Task to carry out: The entries below are to be repeated exactly, and their pictures left out.
^^^^^^^^^^^^^^^^
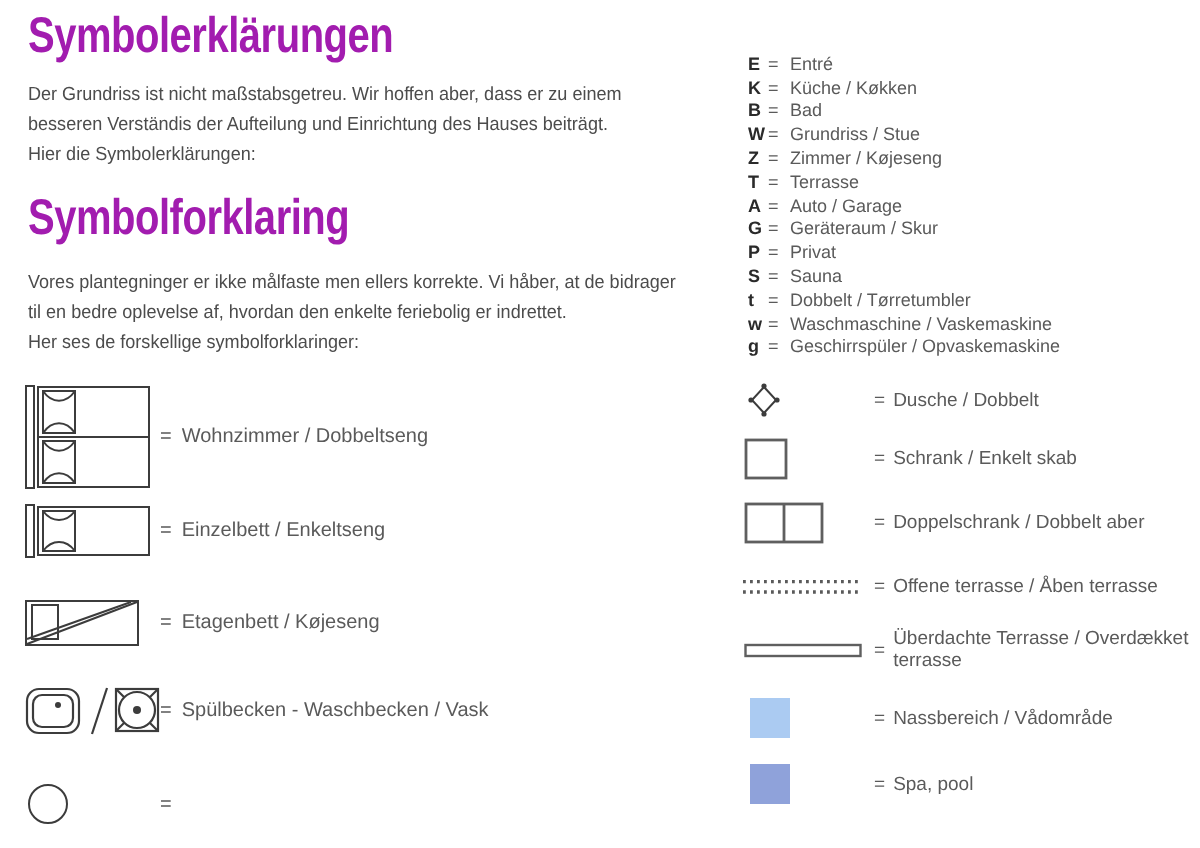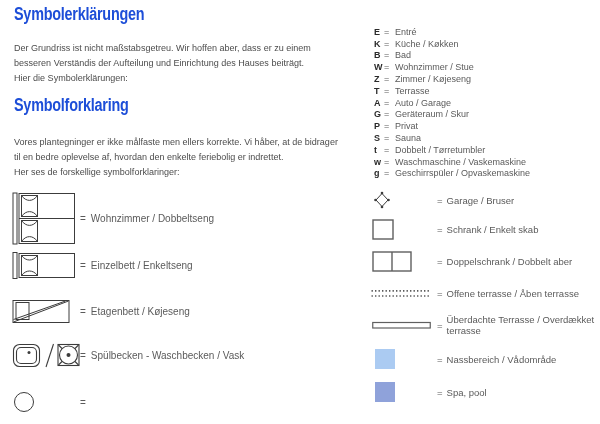"Symbolerklärungen" .h1 { color: #1d4ed8 -> #a21caf; font-size: 18px -> 25px }
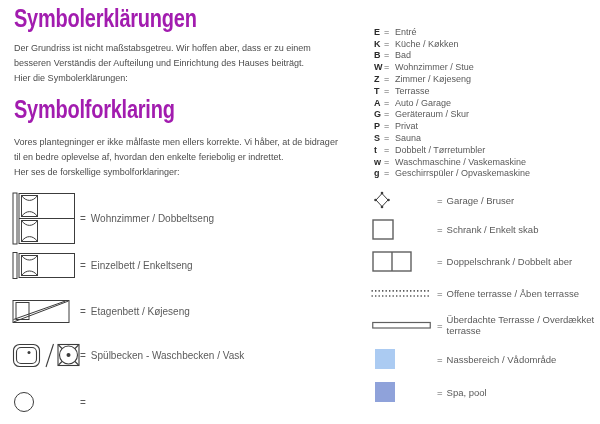"Wohnzimmer / Stue" span.ll { text: Wohnzimmer -> Grundriss }
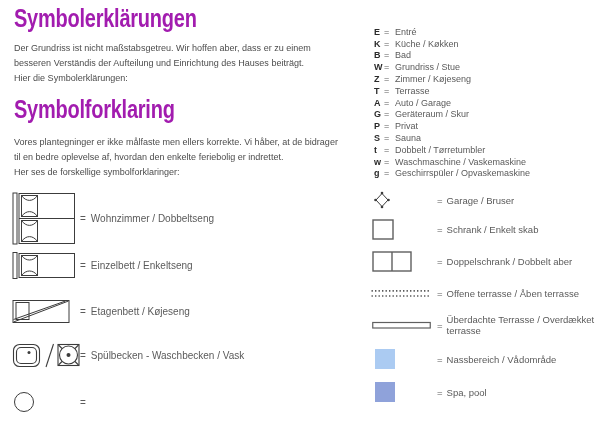"Garage / Bruser" span.lbl { text: Garage / Bruser -> Dusche / Dobbelt }
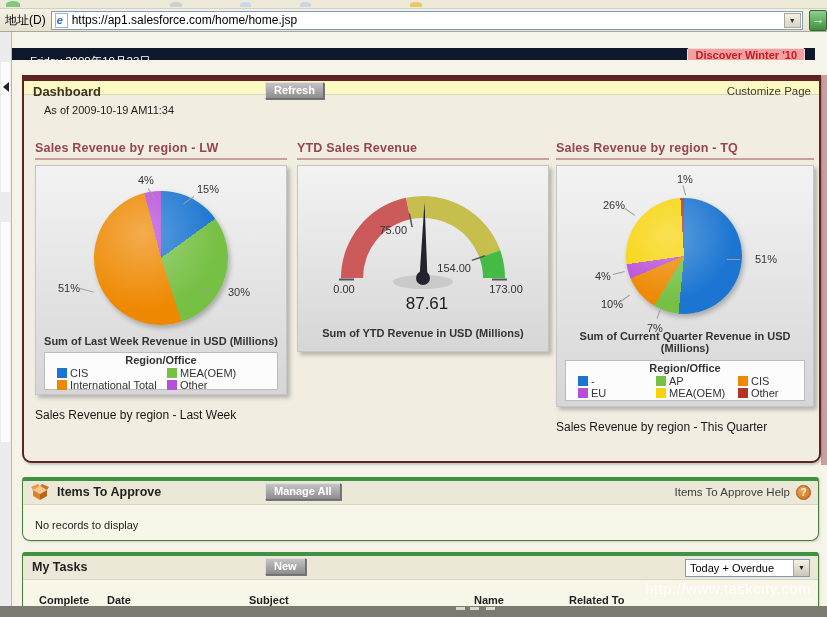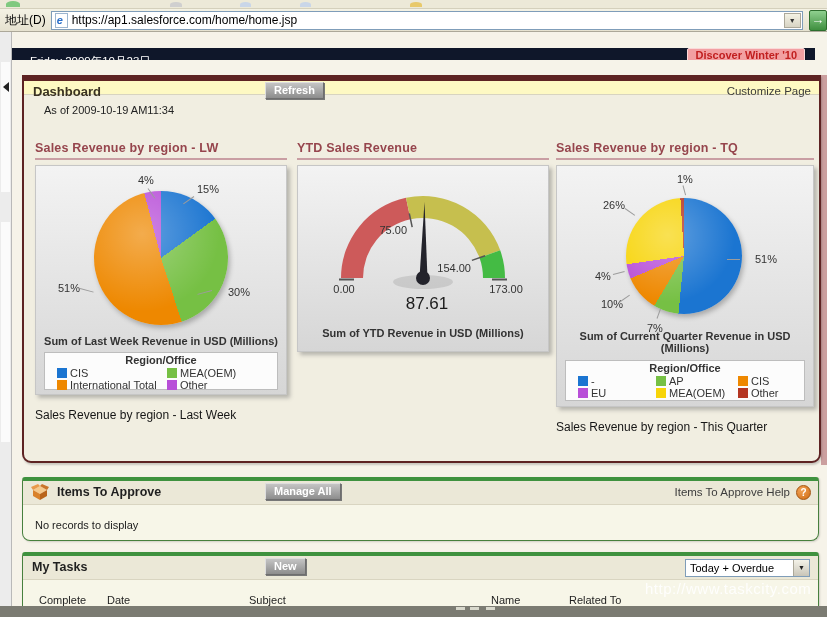"Complete" .task-col { font-weight: normal -> bold }
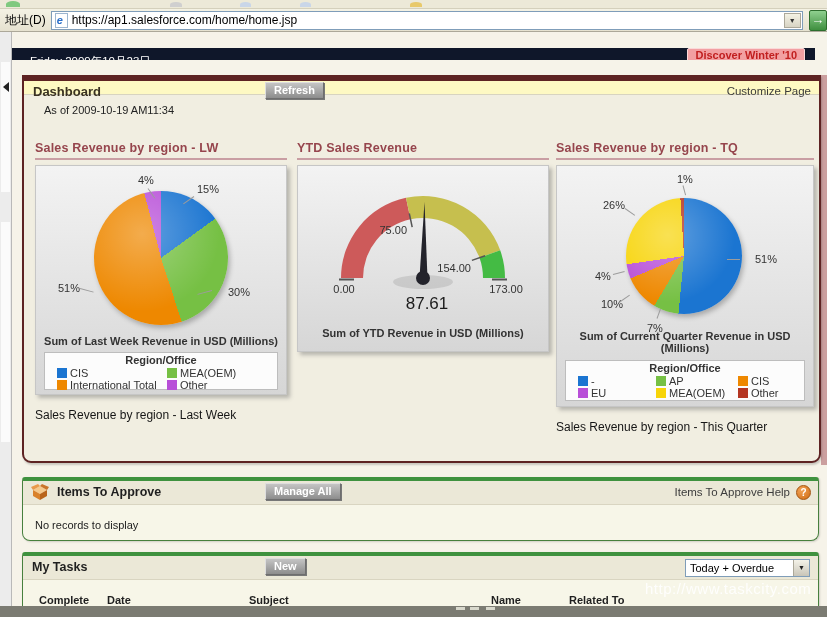"Name" .tc3 { left: 468px -> 451px }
^^^^^^^^^^^^^^^^
Task solution:
"Symbolerklärungen" .h1 { color: #1d4ed8 -> #a21caf; font-size: 18px -> 25px }
"Wohnzimmer / Stue" span.ll { text: Wohnzimmer -> Grundriss }
"Garage / Bruser" span.lbl { text: Garage / Bruser -> Dusche / Dobbelt }
"Complete" .task-col { font-weight: normal -> bold }
"Name" .tc3 { left: 468px -> 451px }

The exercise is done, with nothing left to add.